Ashtanga Yoga is a high-energy
Path to strength, flexibility
By Greg Dawson
     Madonna's new movie The Next Best Thing could do for Ashtanga yoga what John Travolta and Saturday Night Fever did for disco -- or what The Blair Witch Project did for camping.
     It depends on how well the movie does at the box office, and how limber the ticket buyers are.  Watching the exquisitely toned Madonna do Ashtanga on the wide screen could prove more daunting than inspiring.
     Ashtanga, which means "eight limbs," is the name of the yoga Lewis Rothlein teaches...  But to someone unschooled in yoga who's watching Rothlein twist himself into shapes Mother Nature never intended, it looks like Pretzel Yoga.
     In the course of teaching a nonstop 90-minute Ashtanga class, Rothlein seems to spell out every letter of the alphabet with his Gumby-like arms, legs, head and torso.  His students still are working on the ABCs.
     "When I started yoga I was a joke," said Rothlein, 52 with a body going on 35.  "I was less flexible than anyone in this room.  Even a simple thing like sitting on your heels, which even people who don't do yoga can do, was almost impossible for me."
     Today, thanks to yoga -- especially the Ashtanga style he has practiced for two years -- Rothlein can search for loose change on the floor of the back seat and keep one hand on the steering wheel.
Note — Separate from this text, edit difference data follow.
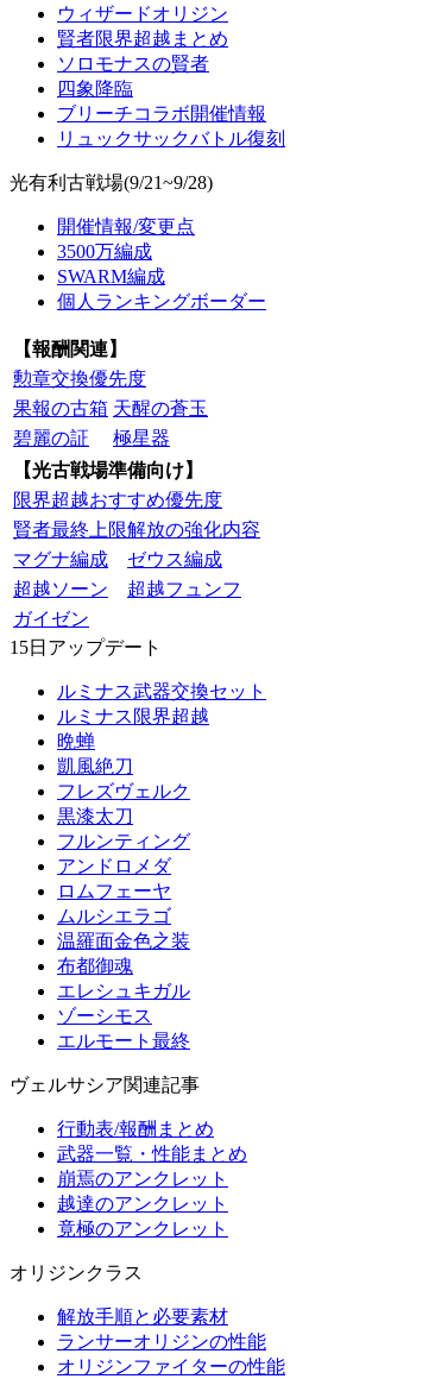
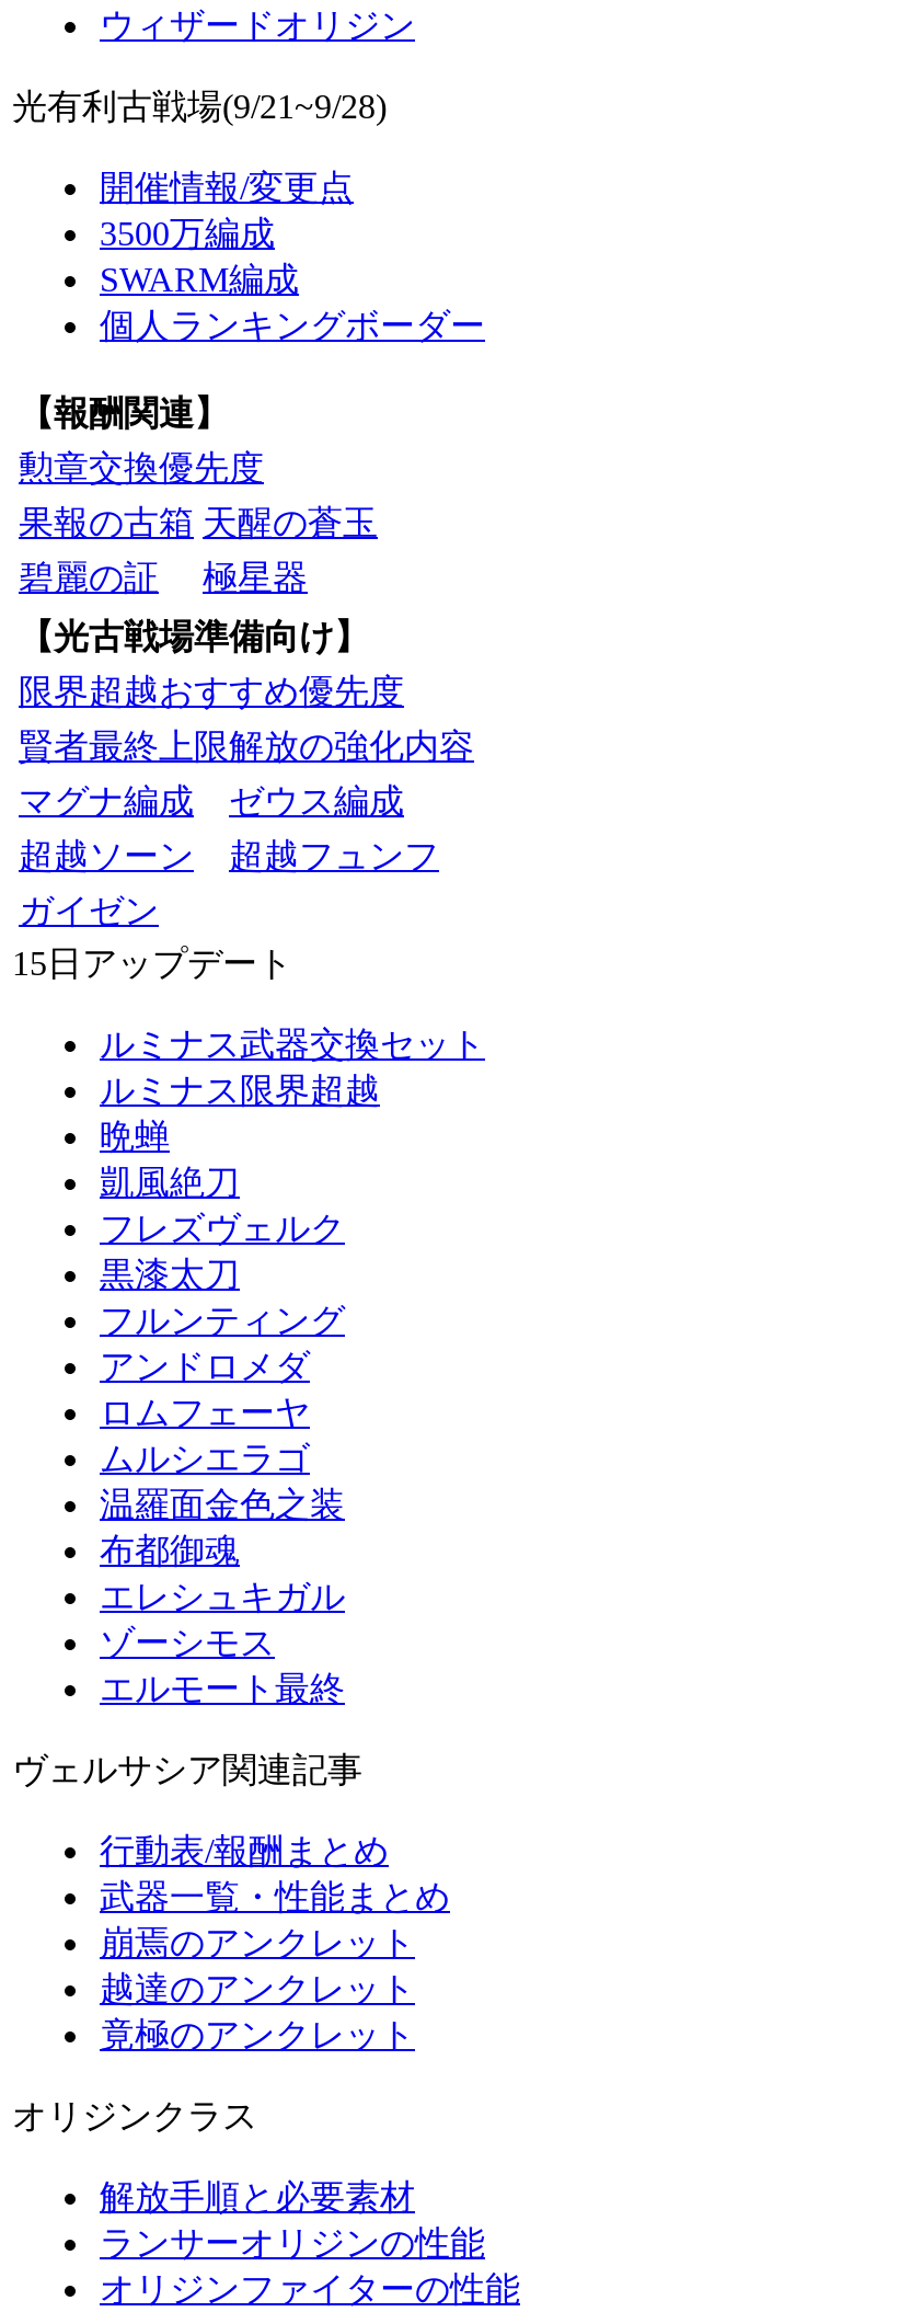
[57,29,285,149] 賢者限界超越まとめ | ソロモナスの賢者 | 四象降臨 | ブリーチコラボ開催情報 | リュックサックバトル復刻 -> none

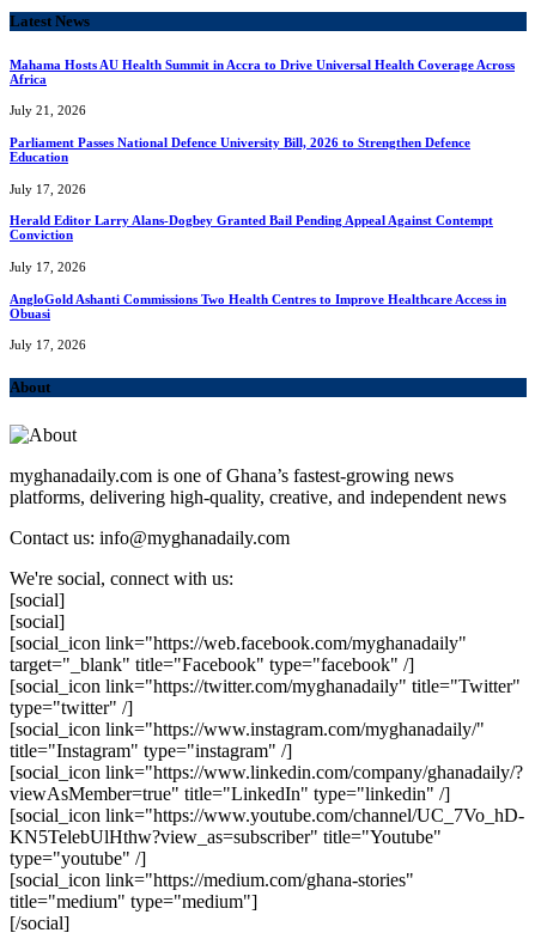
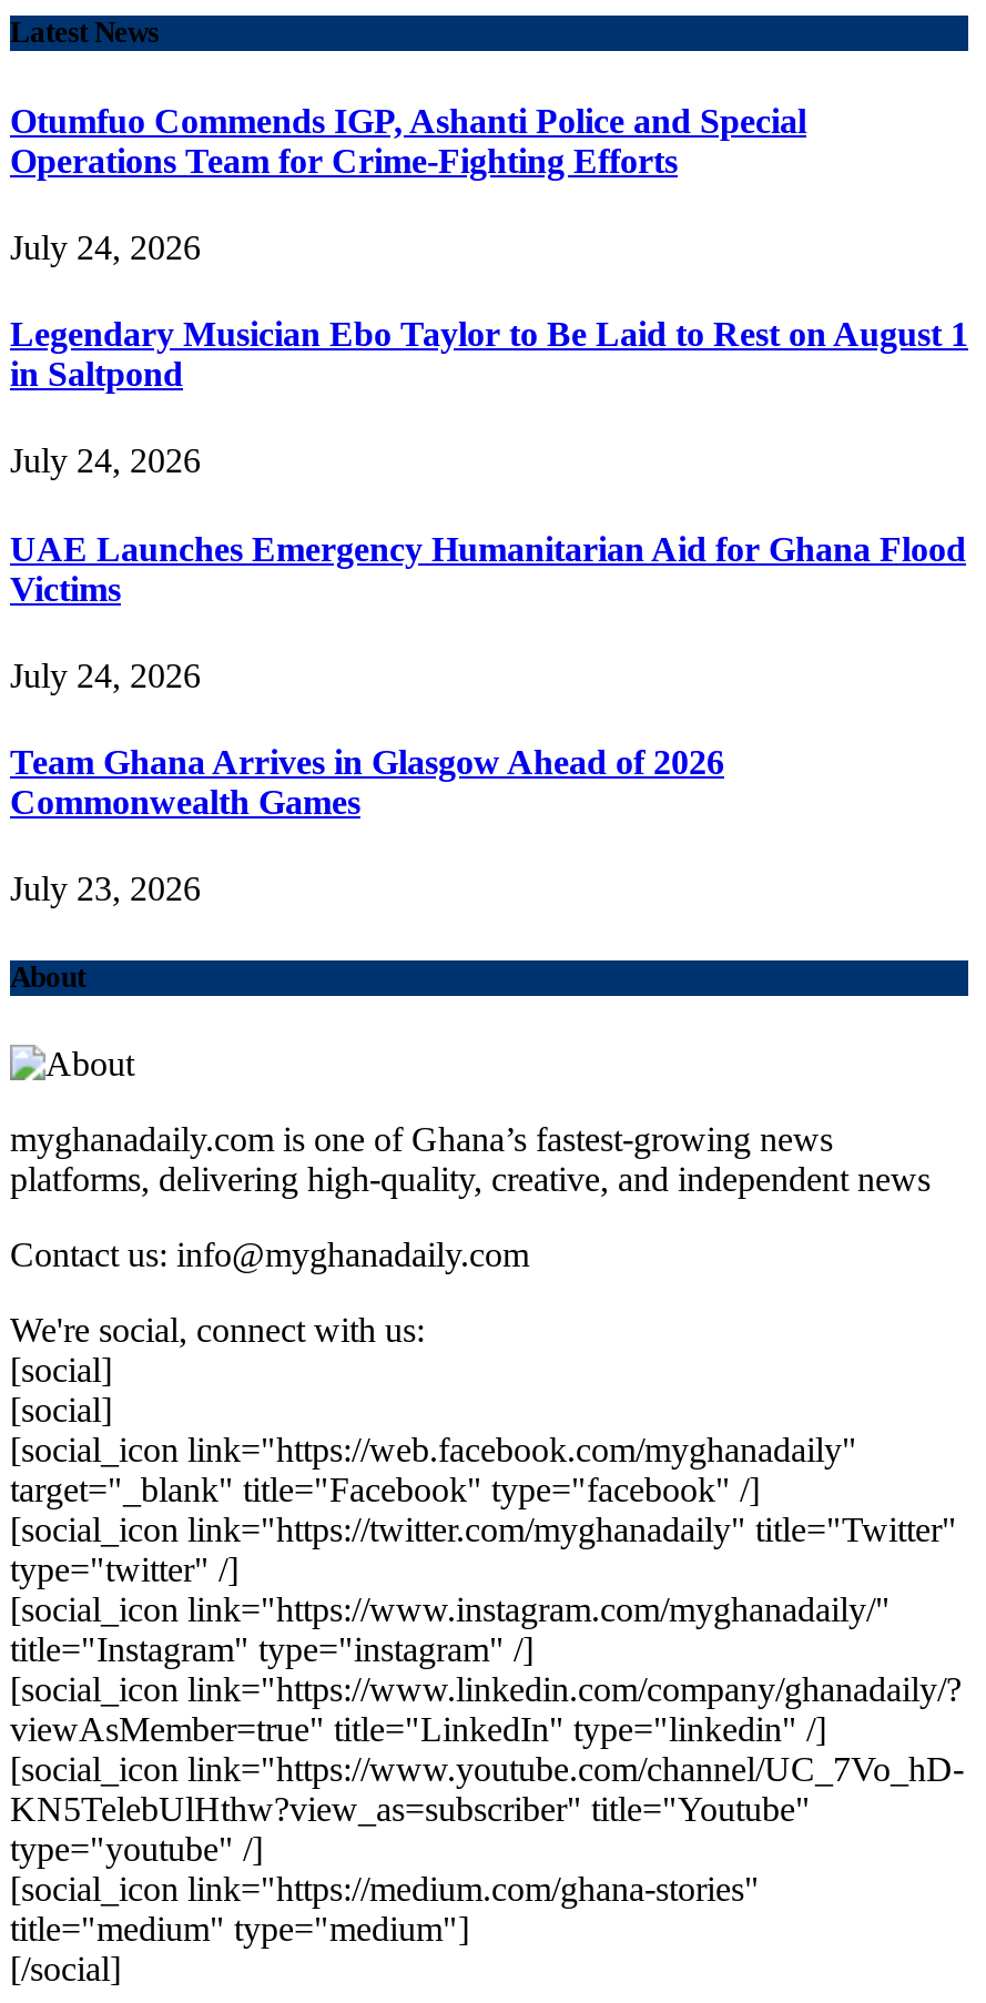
[10,57,515,86] Mahama Hosts AU Health Summit in Accra to Drive Universal Health Coverage Across | Africa -> [10,100,806,178] Otumfuo Commends IGP, Ashanti Police and Special | Operations Team for Crime-Fighting Efforts
[10,103,86,118] July 21, 2026 -> [10,228,201,265] July 24, 2026
[10,135,470,164] Parliament Passes National Defence University Bill, 2026 to Strengthen Defence | Education -> [10,315,968,392] Legendary Musician Ebo Taylor to Be Laid to Rest on August 1 | in Saltpond
[10,181,86,196] July 17, 2026 -> [10,442,201,479] July 24, 2026
[10,213,493,242] Herald Editor Larry Alans-Dogbey Granted Bail Pending Appeal Against Contempt | Conviction -> [10,529,966,606] UAE Launches Emergency Humanitarian Aid for Ghana Flood | Victims
[10,259,86,274] July 17, 2026 -> [10,656,201,693] July 24, 2026
[10,291,506,320] AngloGold Ashanti Commissions Two Health Centres to Improve Healthcare Access in | Obuasi -> [10,743,724,820] Team Ghana Arrives in Glasgow Ahead of 2026 | Commonwealth Games
[10,338,86,352] July 17, 2026 -> [10,870,201,908] July 23, 2026

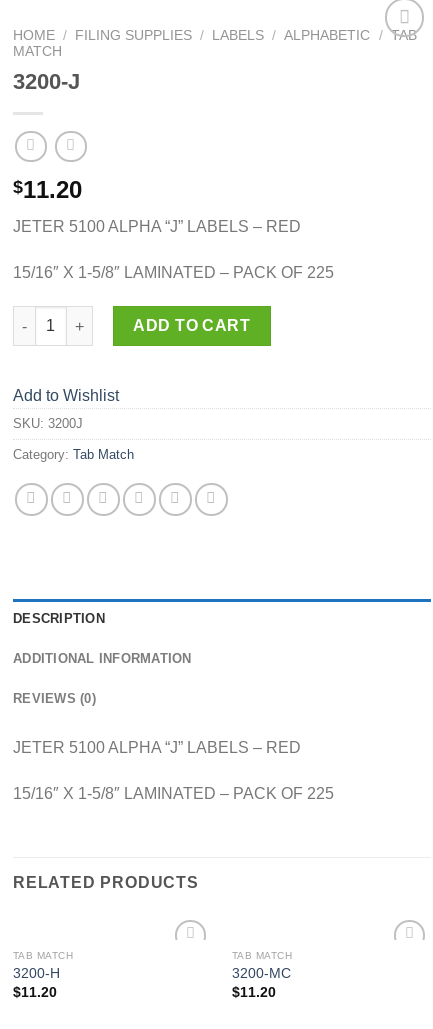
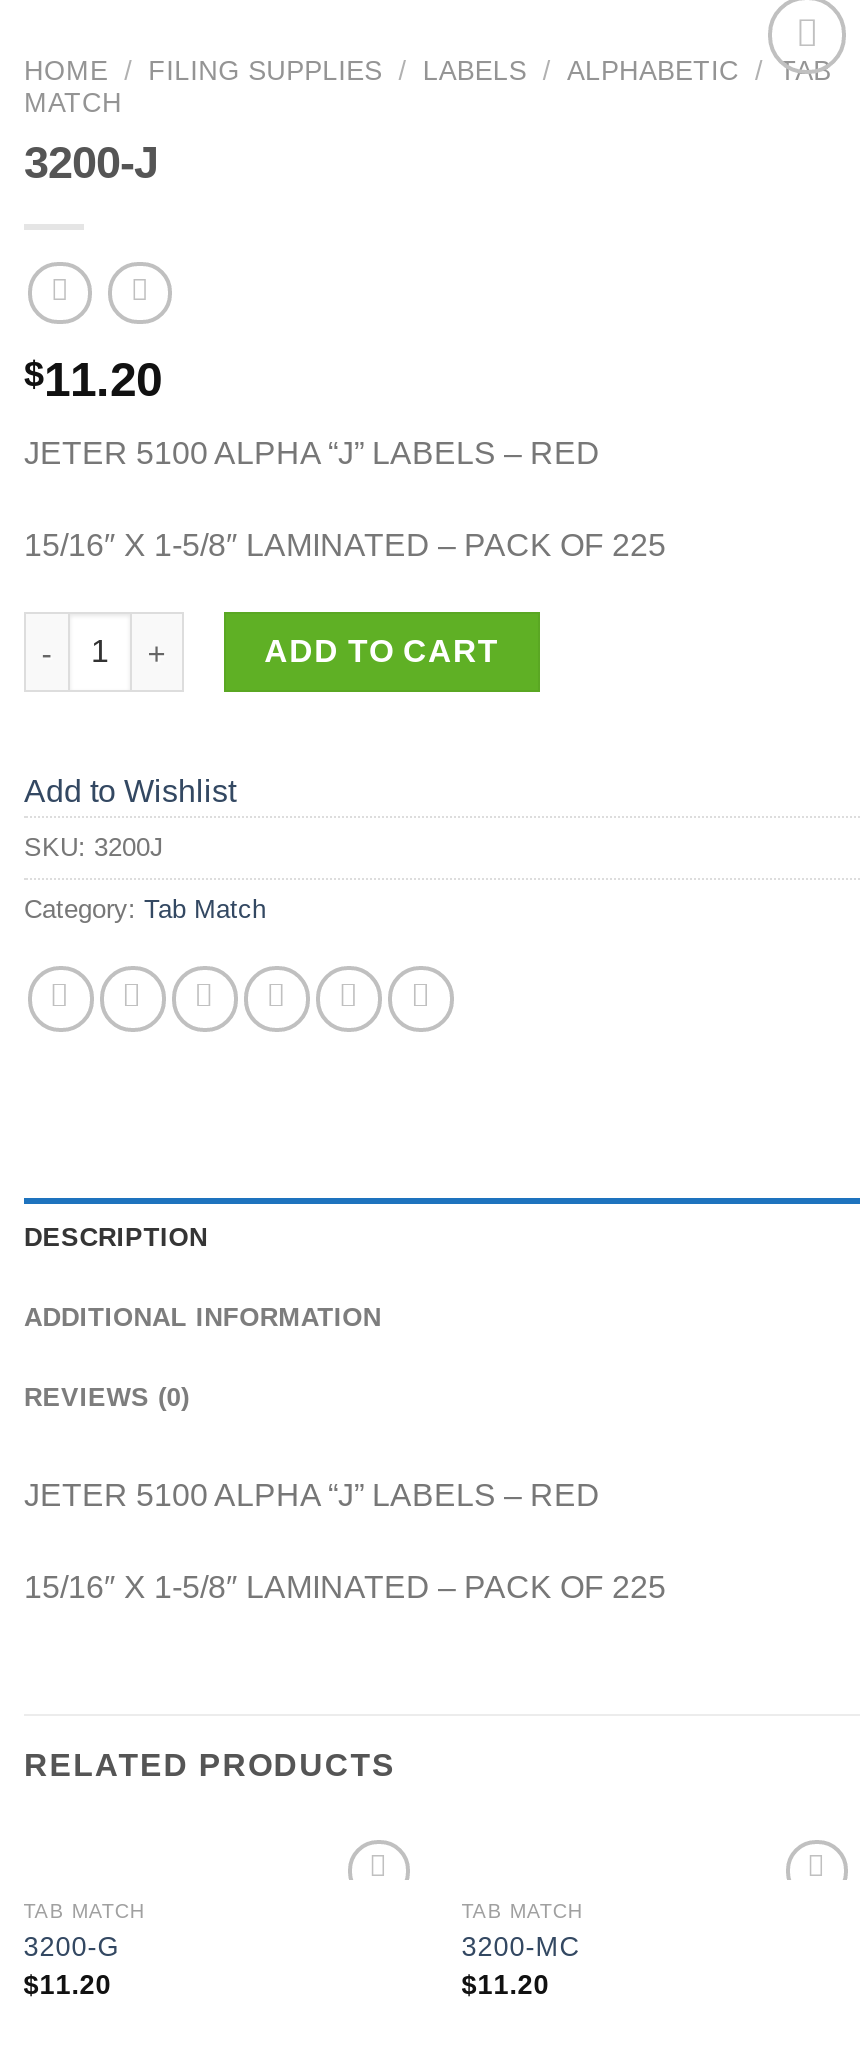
[13,966,60,981] 3200-H -> [24,1933,120,1963] 3200-G

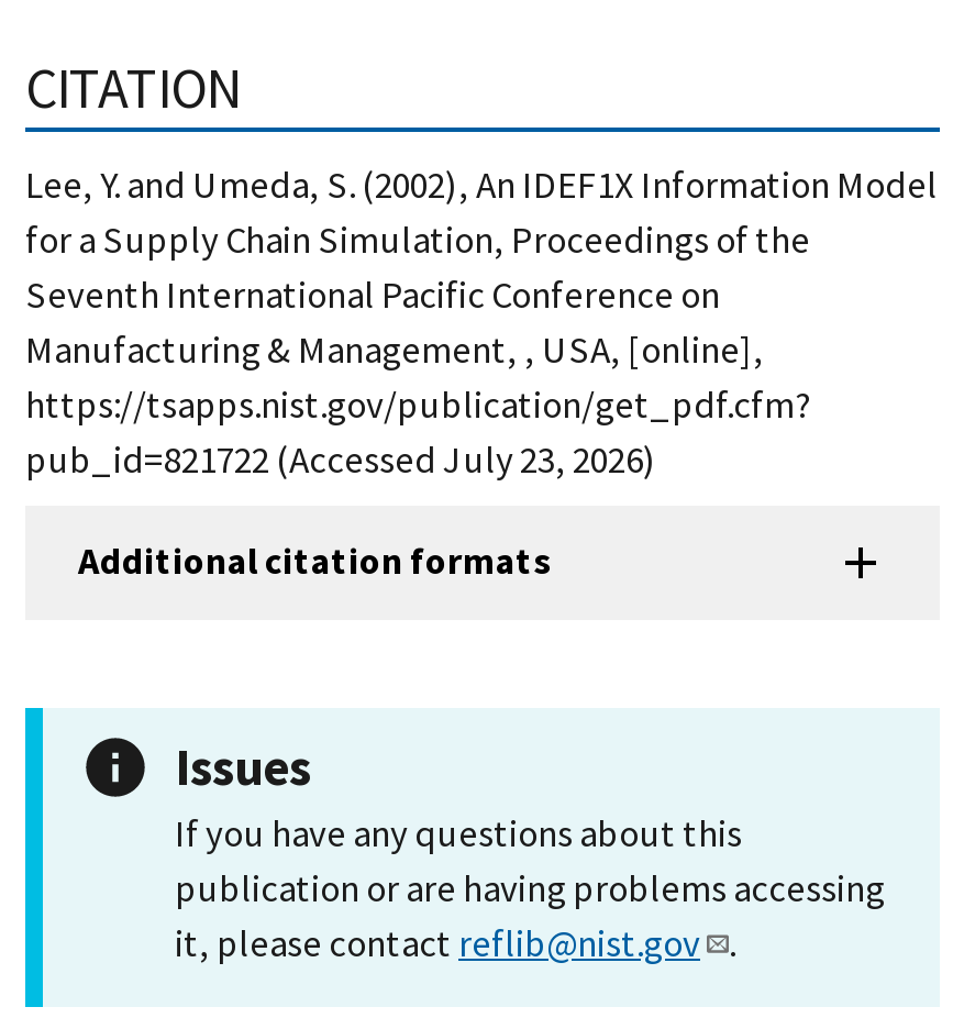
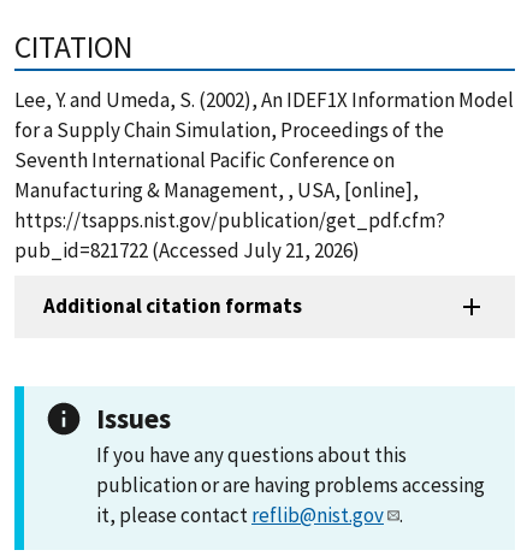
[25,435,656,483] pub_id=821722 (Accessed July 23, 2026) -> [14,237,360,263] pub_id=821722 (Accessed July 21, 2026)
     That's only a slight exaggeration.  Rothlein can do things with his body which, at first glance, appear anatomically impossible to the flexibility-challenged.  But the elasticity of a Star Trek shape-shifter is just one of Ashtanga's payoffs.
     "It combines strength, flexibility and conditioning," Rothlein said.  "It's good for athletes but also for people looking for one physical activity that covers all the bases.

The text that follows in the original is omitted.